Version difference data
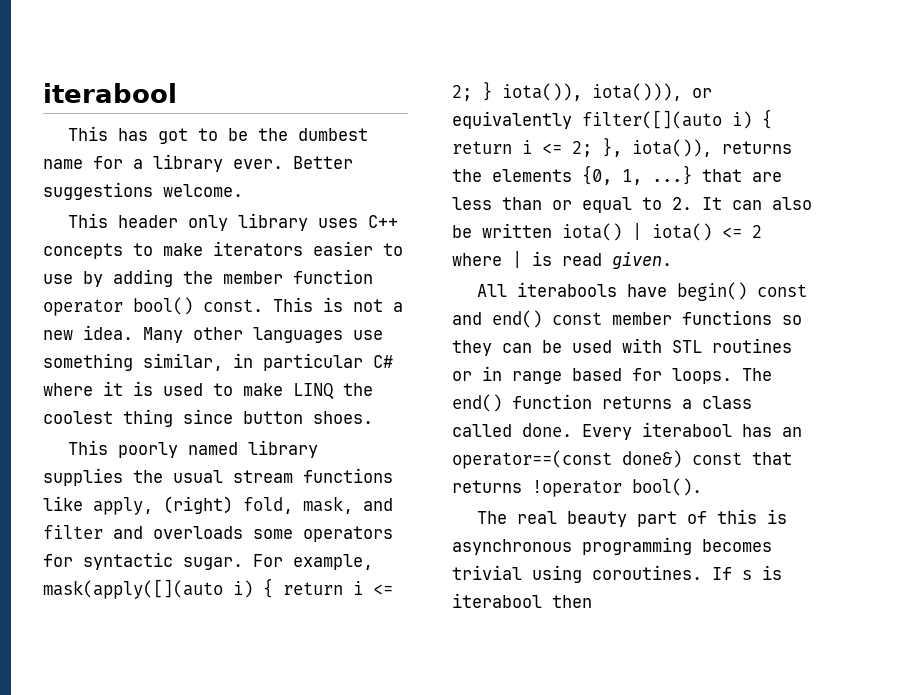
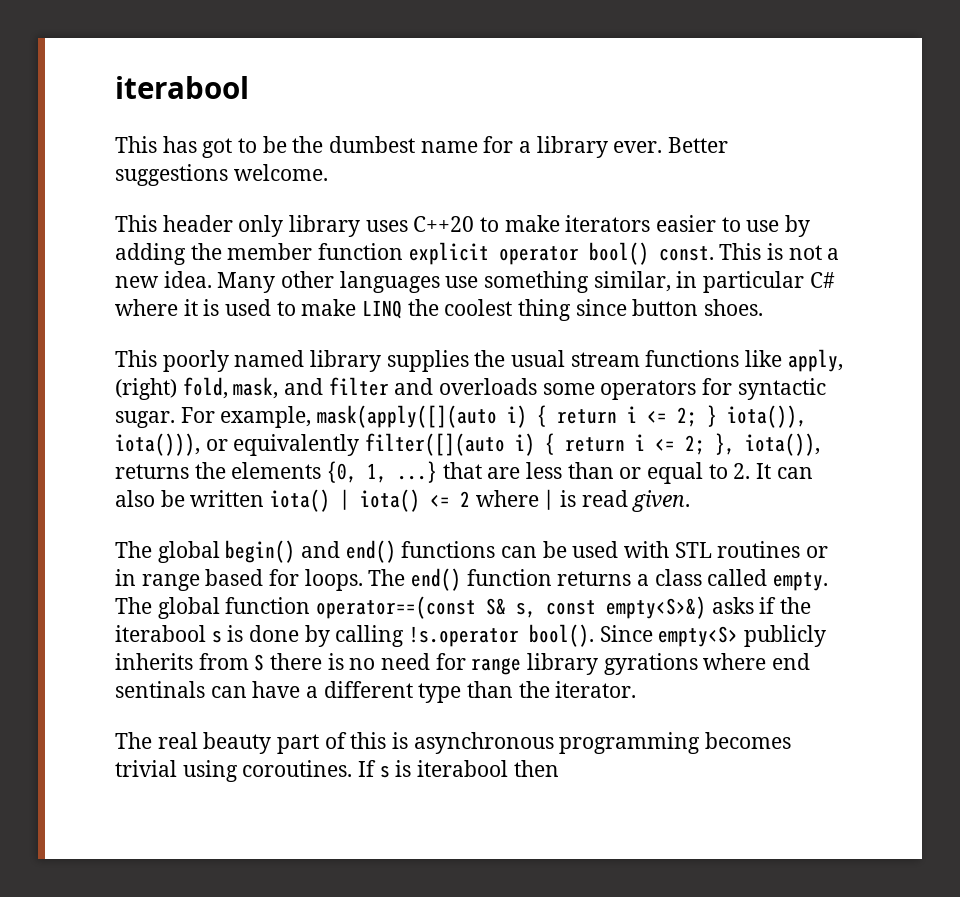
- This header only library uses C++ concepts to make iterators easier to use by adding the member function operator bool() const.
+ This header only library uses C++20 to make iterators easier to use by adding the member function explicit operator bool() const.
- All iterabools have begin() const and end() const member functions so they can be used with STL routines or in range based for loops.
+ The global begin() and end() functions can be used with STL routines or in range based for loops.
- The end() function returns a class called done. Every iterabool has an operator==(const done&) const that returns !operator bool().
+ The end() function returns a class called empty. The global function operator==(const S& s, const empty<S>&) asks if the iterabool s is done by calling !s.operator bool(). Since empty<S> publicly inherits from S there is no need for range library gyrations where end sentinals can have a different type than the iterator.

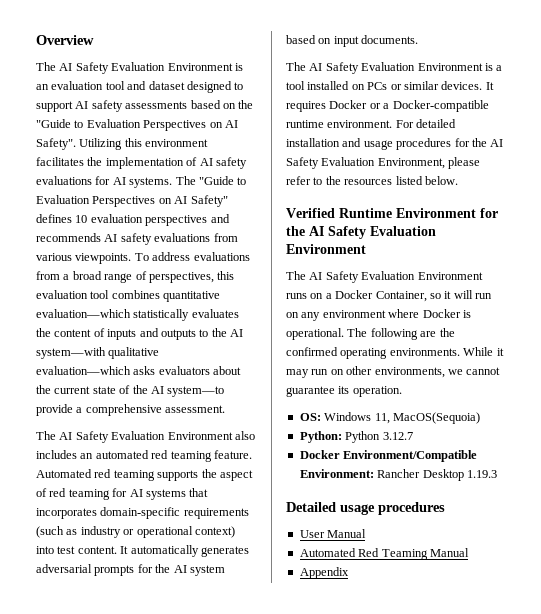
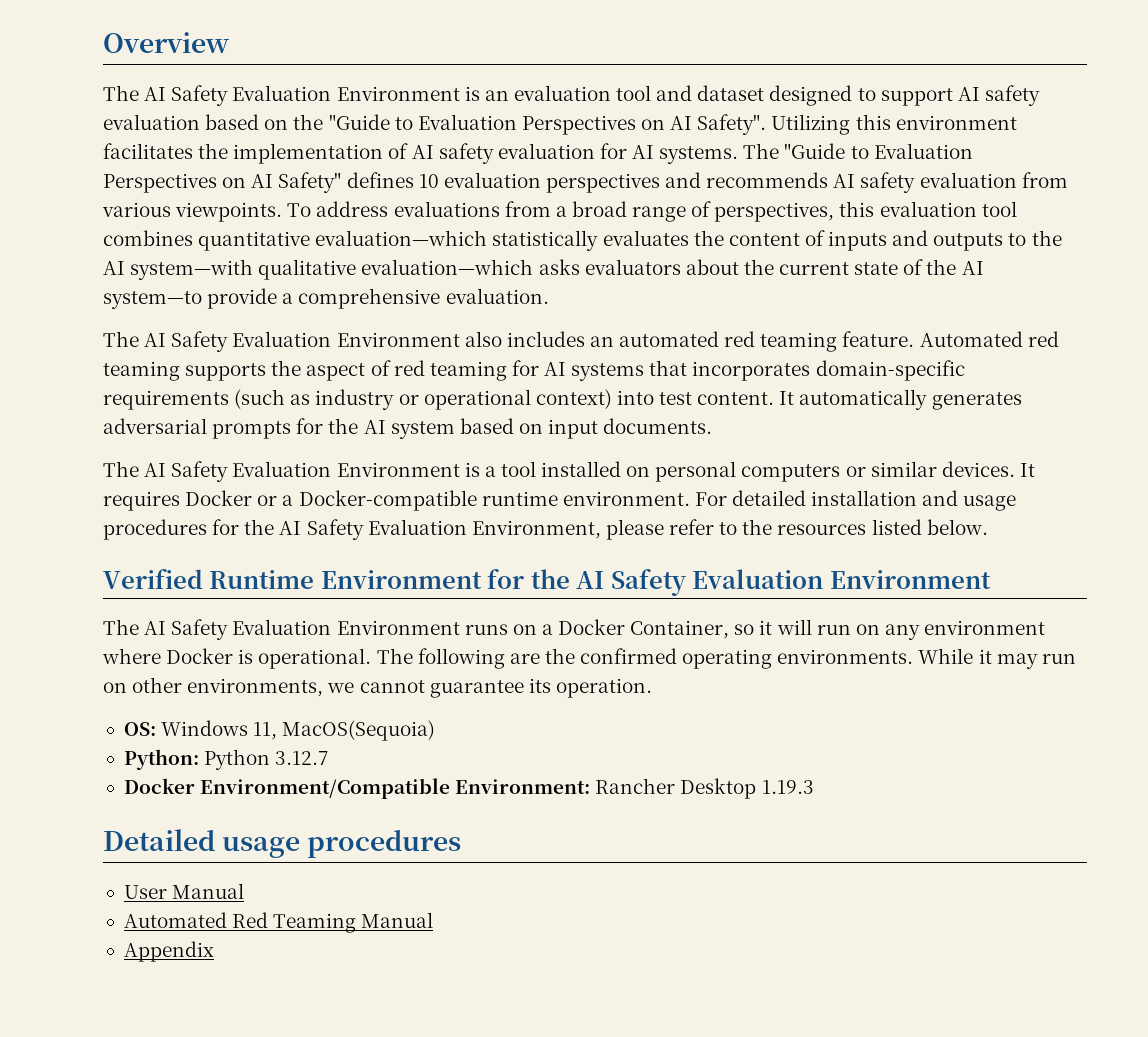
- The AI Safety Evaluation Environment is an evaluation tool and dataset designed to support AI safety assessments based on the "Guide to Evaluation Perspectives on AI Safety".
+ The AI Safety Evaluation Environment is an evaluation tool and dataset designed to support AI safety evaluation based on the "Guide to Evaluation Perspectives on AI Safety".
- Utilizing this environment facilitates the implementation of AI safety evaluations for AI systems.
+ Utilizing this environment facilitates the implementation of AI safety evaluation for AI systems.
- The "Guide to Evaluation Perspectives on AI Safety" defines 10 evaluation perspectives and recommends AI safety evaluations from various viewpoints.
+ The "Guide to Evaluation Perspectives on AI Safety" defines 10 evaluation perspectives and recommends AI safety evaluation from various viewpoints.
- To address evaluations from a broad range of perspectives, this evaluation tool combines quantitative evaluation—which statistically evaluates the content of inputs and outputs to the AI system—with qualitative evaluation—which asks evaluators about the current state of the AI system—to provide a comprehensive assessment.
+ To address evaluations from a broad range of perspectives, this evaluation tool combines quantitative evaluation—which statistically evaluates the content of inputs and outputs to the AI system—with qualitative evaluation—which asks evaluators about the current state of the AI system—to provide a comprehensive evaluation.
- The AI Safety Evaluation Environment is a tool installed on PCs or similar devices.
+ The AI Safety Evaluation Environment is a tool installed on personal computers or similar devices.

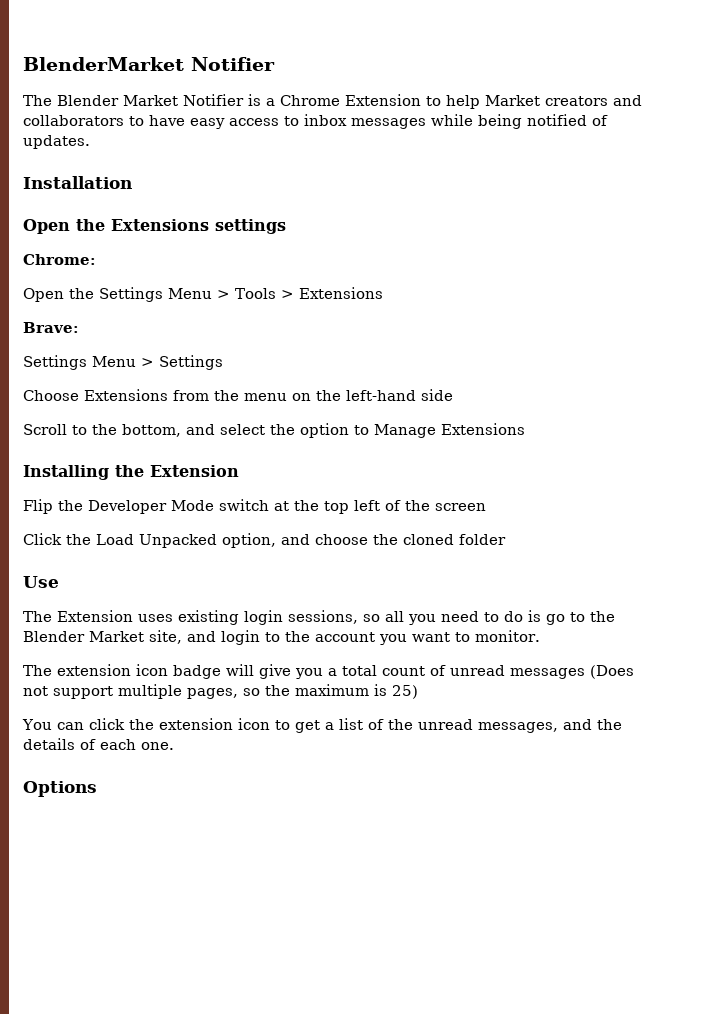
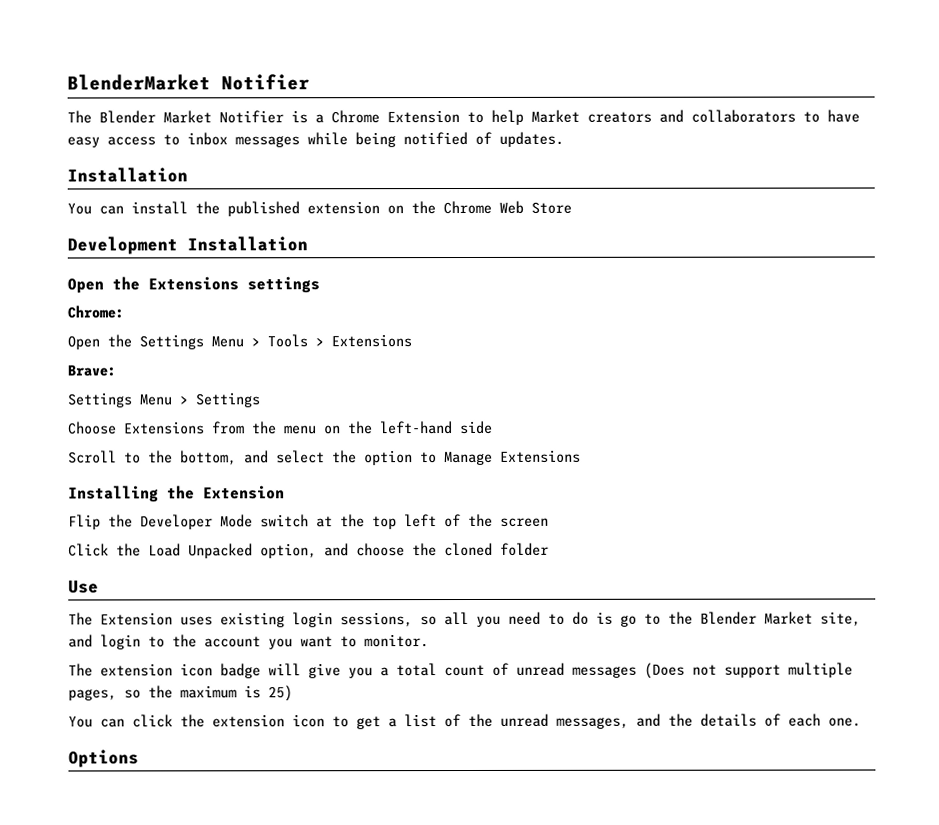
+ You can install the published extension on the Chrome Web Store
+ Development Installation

HOW TO COMPLETE THIS TASK – Copy word for word the lines of the records above from the one with "- All iterabools" up to and including the one with "evaluation from various viewpoints.". Skip the pictures.

RESPONSE AREA –
- All iterabools have begin() const and end() const member functions so they can be used with STL routines or in range based for loops.
+ The global begin() and end() functions can be used with STL routines or in range based for loops.
- The end() function returns a class called done. Every iterabool has an operator==(const done&) const that returns !operator bool().
+ The end() function returns a class called empty. The global function operator==(const S& s, const empty<S>&) asks if the iterabool s is done by calling !s.operator bool(). Since empty<S> publicly inherits from S there is no need for range library gyrations where end sentinals can have a different type than the iterator.

- The AI Safety Evaluation Environment is an evaluation tool and dataset designed to support AI safety assessments based on the "Guide to Evaluation Perspectives on AI Safety".
+ The AI Safety Evaluation Environment is an evaluation tool and dataset designed to support AI safety evaluation based on the "Guide to Evaluation Perspectives on AI Safety".
- Utilizing this environment facilitates the implementation of AI safety evaluations for AI systems.
+ Utilizing this environment facilitates the implementation of AI safety evaluation for AI systems.
- The "Guide to Evaluation Perspectives on AI Safety" defines 10 evaluation perspectives and recommends AI safety evaluations from various viewpoints.
+ The "Guide to Evaluation Perspectives on AI Safety" defines 10 evaluation perspectives and recommends AI safety evaluation from various viewpoints.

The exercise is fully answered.